I wait for domestic chores to be done. I wait before I ask,
knowing that they will rarely be done in a timely manner- a manner that
respects housemates, that avoids extra work being generated, that respects that
time is precious especially to someone who is kept from doing from they want
due to waiting for others.
I wait before asking as I know it will often be ignored, forgotten, dismissed.
I wait for household repairs and auto repairs, I wait
knowing that these are not ranked highly; I wait knowing that waiting risks
serious damage that will take more money and time and organization and danger
to fix, so I stop waiting and get it done myself.

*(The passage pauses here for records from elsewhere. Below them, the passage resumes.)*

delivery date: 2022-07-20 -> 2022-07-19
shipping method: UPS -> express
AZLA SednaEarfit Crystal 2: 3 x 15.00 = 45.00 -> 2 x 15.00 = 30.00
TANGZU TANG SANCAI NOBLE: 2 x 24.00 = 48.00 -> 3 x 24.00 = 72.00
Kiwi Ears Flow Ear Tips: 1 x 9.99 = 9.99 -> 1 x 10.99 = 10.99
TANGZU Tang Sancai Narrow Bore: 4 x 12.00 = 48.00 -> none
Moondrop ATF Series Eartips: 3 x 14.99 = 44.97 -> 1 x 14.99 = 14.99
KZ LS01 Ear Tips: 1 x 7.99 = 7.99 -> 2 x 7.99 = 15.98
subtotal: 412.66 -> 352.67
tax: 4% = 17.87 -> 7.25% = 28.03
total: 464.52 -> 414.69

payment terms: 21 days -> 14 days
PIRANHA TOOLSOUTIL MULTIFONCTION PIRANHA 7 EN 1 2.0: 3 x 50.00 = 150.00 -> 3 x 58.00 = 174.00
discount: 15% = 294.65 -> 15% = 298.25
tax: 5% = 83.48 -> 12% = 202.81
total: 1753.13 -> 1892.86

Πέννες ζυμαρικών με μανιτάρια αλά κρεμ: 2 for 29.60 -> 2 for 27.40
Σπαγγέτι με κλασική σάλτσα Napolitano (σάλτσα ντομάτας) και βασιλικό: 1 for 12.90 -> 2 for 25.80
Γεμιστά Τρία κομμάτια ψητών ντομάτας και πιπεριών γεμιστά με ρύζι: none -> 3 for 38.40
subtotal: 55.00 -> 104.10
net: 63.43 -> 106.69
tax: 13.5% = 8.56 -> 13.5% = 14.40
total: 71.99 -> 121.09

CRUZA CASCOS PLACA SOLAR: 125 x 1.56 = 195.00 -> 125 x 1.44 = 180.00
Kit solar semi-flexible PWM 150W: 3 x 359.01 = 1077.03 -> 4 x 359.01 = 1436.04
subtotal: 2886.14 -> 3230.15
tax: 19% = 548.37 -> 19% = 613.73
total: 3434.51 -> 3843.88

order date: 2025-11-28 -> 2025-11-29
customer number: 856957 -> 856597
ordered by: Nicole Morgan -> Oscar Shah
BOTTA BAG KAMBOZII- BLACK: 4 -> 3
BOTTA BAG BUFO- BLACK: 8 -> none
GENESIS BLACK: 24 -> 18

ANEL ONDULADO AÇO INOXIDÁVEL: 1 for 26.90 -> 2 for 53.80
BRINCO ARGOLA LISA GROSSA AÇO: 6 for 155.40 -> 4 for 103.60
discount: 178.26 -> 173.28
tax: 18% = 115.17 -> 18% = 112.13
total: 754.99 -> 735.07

I wait for household improvements, a simple shelf or bike
rack or sports gear hang up; I wait and see that these things also do not rank
highly. I wait knowing that clutter depresses only me, but that I will be
expected to wait for my relaxation until I find whatever it is that is lost in
the clutter and disorganization, to clean around the heaps, to move belongings
in order to sit, place, wait or stay. I wait knowing that simply wanting a
house to be beautiful or comfortable or organized or tidy is not worthy of
respect, and that there is always my time available to find, tidy, clean,
accept amidst the chaos.
I wait for the simple act of leaving the house; I wait for
gathering up the troops; I wait for reasons to leave the house together. I wait
for entertainment; I wait as opportunities are missed and jump out of waiting
and into doing so they aren’t missed.
I wait. I have waited so long that sometimes all I have to
do are the pieceworks that can be fitted into brief snatches of time spent
waiting – the tasks or projects that can be picked up and put down easily,
swiftly, on someone else’s schedule and immediacy and wants and needs and
priority. I have waited so long that it feels odd to prioritise ahead of -
overruling tasks, events, occasions, escapes – me first takes energy, altered
thinking, waiting for the moment.
I wait for my needs, carving out time in between to
recharge, re-energise without overlapping. I wait for mundanities – sleep, the
mailbox, light bulbs; I wait for the luxuries – intimacy, not being taken for
granted, availability – to each according to their needs, but not to mine. I
wait during explanations that this is all not unique to me. I wait while I try
to explain how much this matters; I wait after I explain how much this matters
for realization to dawn.
I wait for acknowledgement of the rising resentment at being
kept waiting that boils over.
I wait, and in so doing, I spend energy on waiting. I wait
and lose time to recharge so I can wait again.